火竜がちょっと変なリリカル?の世界に逝く 作:パーシヴァルヴレイヴ
他の作品を楽しみにして頂いている方々には申し訳ありません。
そちらも一緒に頑張っていくので、よろしくお願いします!
「で、結局の所、俺は自分の世界で死んで、別の世界に転生する…そう言う事なんだな?」
「うん、あってるよ〜」
その女性はお気楽にそう答えた。
青年はそんな女性を見て、大きなため息を吐いてしまう。
「はぁ…何でこんな事に…」
「それは…私の部下がミスをしたからだ!って、さっき言ったじゃないですか〜」
「その上司であるお前は何でそんな他人事のように言ってんだよ」
「だって他人事ですから!」
「はぁ…頭が痛い…」
そんな女性の言い分に青年は頭が痛くなった。
「で、その転生する世界ってのはどんな世界なんだ?」
「えーっとですねぇ…ちょっと待ってくださいね!」
そう言って女性は手元の資料を目を通していく。青年の目も追いつかない尋常ではないスピードで、だ。

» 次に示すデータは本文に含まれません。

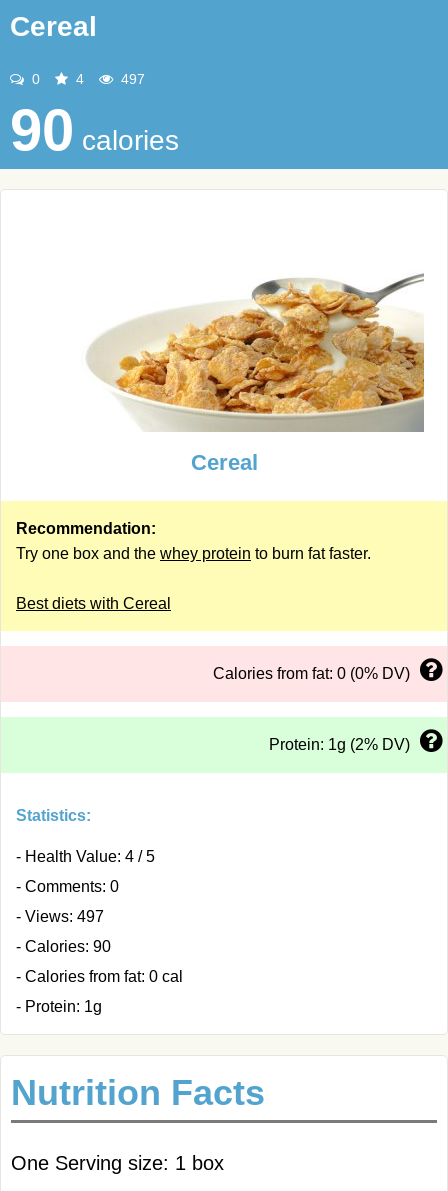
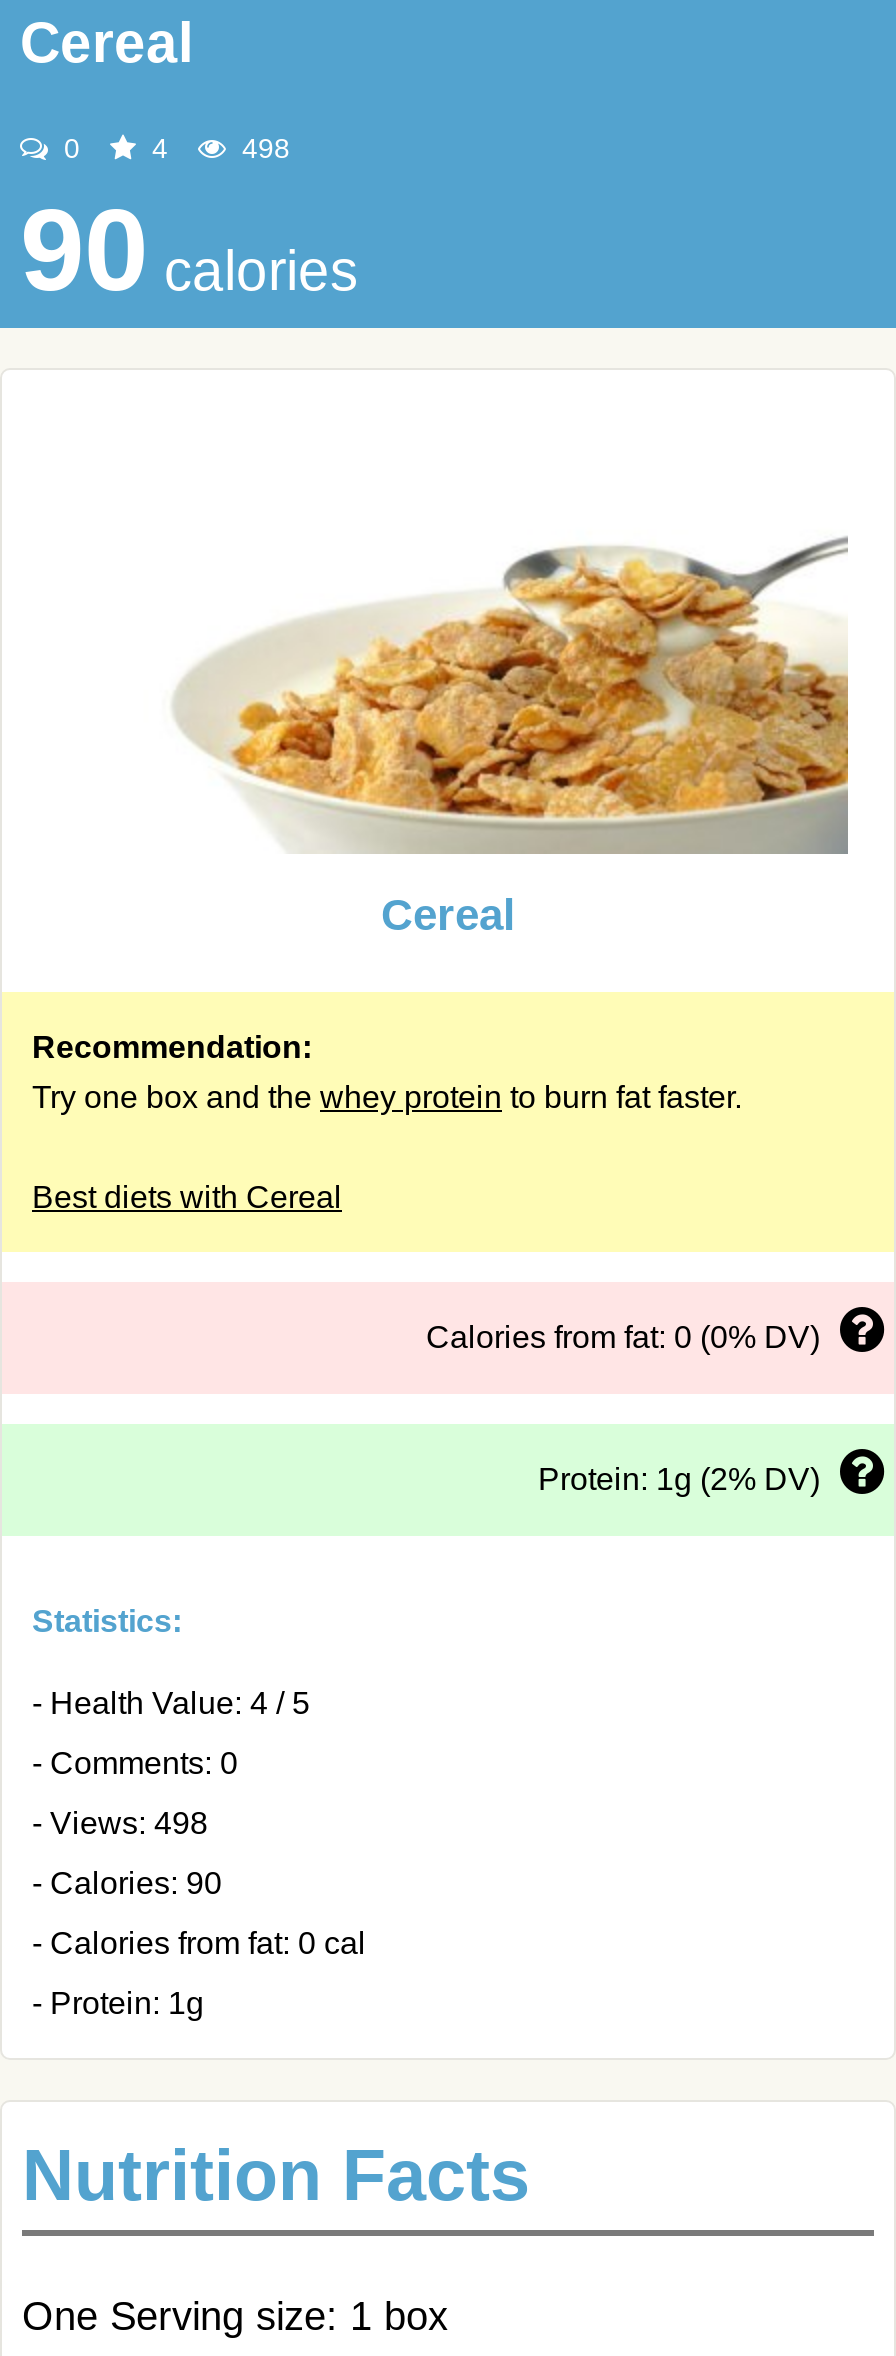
- 497
+ 498

- - Views: 497
+ - Views: 498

「あったあった! えーっと…あなたの転生先は前の世界とほぼ変わりない世界だそうですよ〜」
そして、一枚の資料を読み終わると、青年の問いに答えた。
「そのほぼってのが気になるが…平和な毎日を暮らせるならそれでいいや」
少し不安に感じる青年であったが、女性の事を信じる事にした。
「はい! その世界でも(厄介事に突っ込まなければ)平和に暮らせると思いますよ?」
(何か隠されてるような気もするが、気にしても仕方が無いか…)
青年の不安などを余所に、女性は青年を転生させる準備を終わらせようとしていた。
「では、そろそろ行ってもらいましょうか!」
「いきなりだな、おい」
青年のツッコミに耳を傾けもせず、その女性は資料らしきものを吟味している。
「ふむ…あなたの頭の中から転生特典も勝手に選んどくのであっちについたら確認してください!」
「こう言うのって自分で決めるんじゃないのか?」
それを聞いた女性は満面の笑みでこう言った。
「だって、いちいち聞いてたら時間掛かりますし、私が面倒くさいですから!」
明らかに私情である。
「本音がただ漏れだぞ、あん…」
「それじゃあ次の世界でお元気に暮らせる事を願ってまーす!」
グイッ!
その女性は俺にそう言うと、上から吊り上げられた紐を引っ張った。
「…えっ?」
すると、青年の立っていた真下の床が消えた。
「精一杯楽しんでくださいね〜!バイバーイ」
こちらに向けて手を振っている女性。
「テメェェェ! 次あったら覚えてろよぉぉぉぉ!」
人間が何もない所で立てるはずもなく、青年は重力に負けて真っ逆さまに落ちていった。
「さーて、あの子も行った事だし、色々と決めていきますか!」
女性はそう言うと、手に持ったペンで青年の資料であろうものに何かを書き込んでいく。
「あんな平和平和言ってる人だから、否応にも厄介事に巻き込まれるフラグは立ってるね、絶対に。だーかーら、転生特典は戦闘系の方がいいかなぁ」
女性は今書いてる資料とは別の資料をパラパラとめくっていく。
「えーっと、特典は…この火竜(サラマンダー)の能力でいっか。で、あの世界は魔法を使う装置がいるよね。でも、この特典の能力はその法則に囚われないから使わなくてもいいしなぁ… ま、それでも付けてあげようか。お姉さんやっさし〜いぃ!…あ! この猫っぽい子も付けてあげよっと!」
そう言って物凄いスピードでペンを走らせる女性。
「よし、こんな所かな。後、名前は…中二っぽいけど、このまんまでいっか」
そう言った後、女性は何処から現れたか分からないポストにこの資料を投函した。
「そう言えば…他にも転生者がいる事教えるの忘れてたな。ま、いっか! 平和に生きてたら会う事はないだろうし…っと、それがフラグになるんだよねぇ」
そして、女性はその場から消えた。